RELIGION AND GOVERNMENT

-GRATTAN.

Let us reflect on the necessary limits of all human legislation. No legislature has a right to make partial laws; it has no right to make arbitrary laws, I mean laws contrary to reason. Neither has it a right to institute any inquisition into men's

thoughts, nor to punish any man merely for his religion. It can have no power to make a religion for men, since that would be to dethrone the Almighty. I presume it will not be arrogated on the part of the British Legislature, that his Majesty, by and with the advice of the Lords spiritual and temporal, etc., can enact that he will appoint and constitute a new religion for the people of this empire; or that, by an order in Council, the consciences and creeds of his subjects might be suspended. Nor will it be contended, I apprehend, that any authoritative or legislative measure could alter the law of the hypothenuse. Whatever belongs to the authority of God or to the laws of nature is necessarily beyond the province and sphere of human institution and government. The Roman Catholic, when you disqualify him on the ground of his religion, may with great justice tell you that you are not his God, that he cannot mould or fashion his faith by your decrees. When once man goes out of his sphere, and says he will legislate for God, he would, in fact, make himself God.
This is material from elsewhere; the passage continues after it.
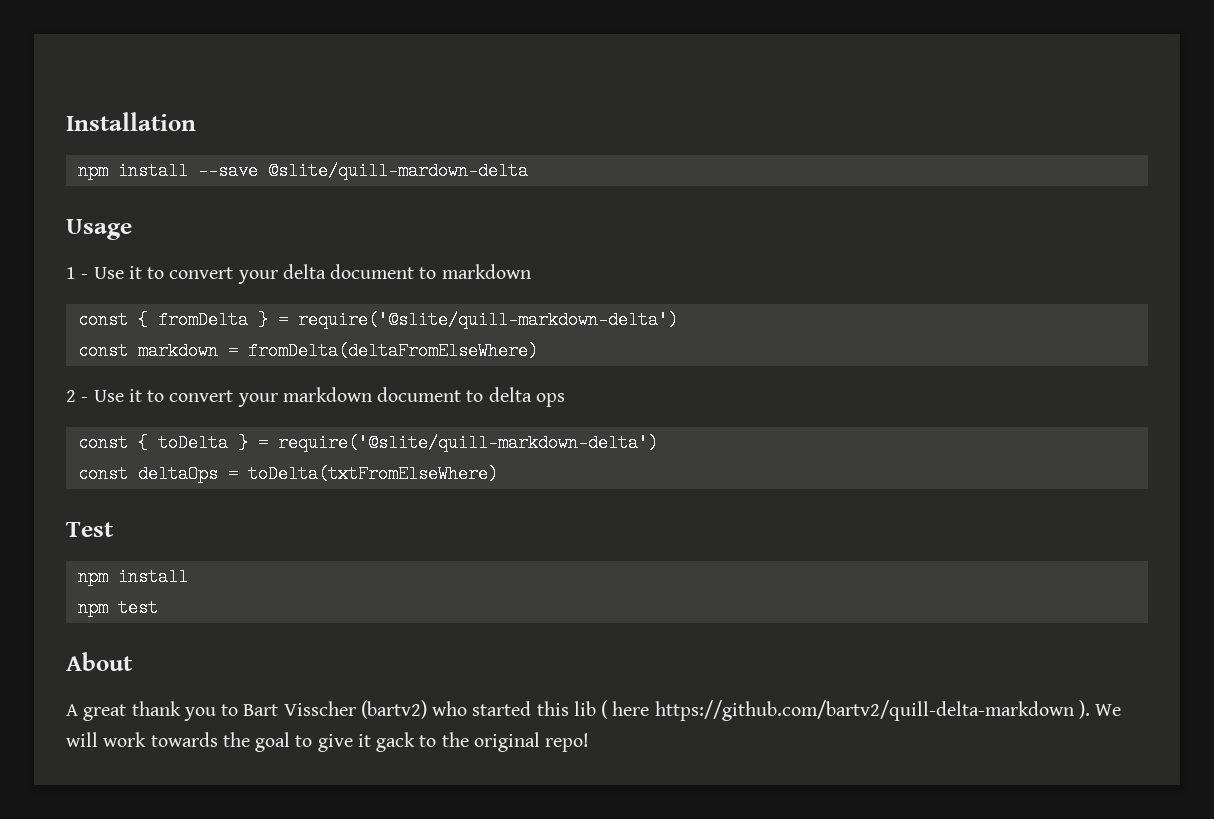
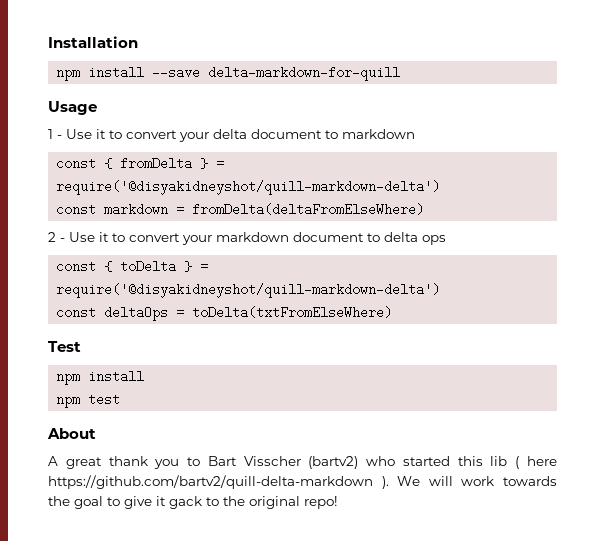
[267,162,528,180] @slite/quill-mardown-delta -> [208,66,401,81] delta-markdown-for-quill
[297,311,678,329] require('@slite/quill-markdown-delta') -> [56,180,441,195] require('@disyakidneyshot/quill-markdown-delta')
[277,434,658,452] require('@slite/quill-markdown-delta') -> [56,283,441,298] require('@disyakidneyshot/quill-markdown-delta')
But this I do not charge upon the Parliament, because in none of the penal acts has the Parliament imposed a religious creed. The qualifying oath as to the great number of offices and as to seats in parliaments scrupulously evades religious distinctions. A dissenter of any class may take it. A deist, an atheist, may likewise take it. The Catholics are alone excepted; and for what reason? If a deist be fit to sit in Parliament, it can hardly be urged that a Christian is unfit. If an atheist be competent to legislate for his country, surely this privilege can

not be denied to the believer in the divinity of our Saviour. If it be contended that, to support the Church, it is expedient to continue these disabilities, I dissent from that opinion. If it could, indeed, be proved, I should say that you had acted in defiance of all the principles of human justice and freedom, in having taken away their Church from the Irish, in order to establish your own; and in afterwards attempting to secure that establishment by disqualifying the people and compelling them at the same time to pay for its support. This is to fly directly in the face of the plainest canons of the Almighty. For the benefit of eleven hundred to disqualify four or five millions, is the insolent effort of bigotry, not the benignant precept of Christianity; and all this, not for the preservation of their property, for that was secured, but for bigotry, for intolerance, for avarice, for a vile, abominable, illegitimate, and atrocious usurpation. The laws of God cry out against it; the laws of England, and the spirit and principles of its Constitution, cry out against such a system.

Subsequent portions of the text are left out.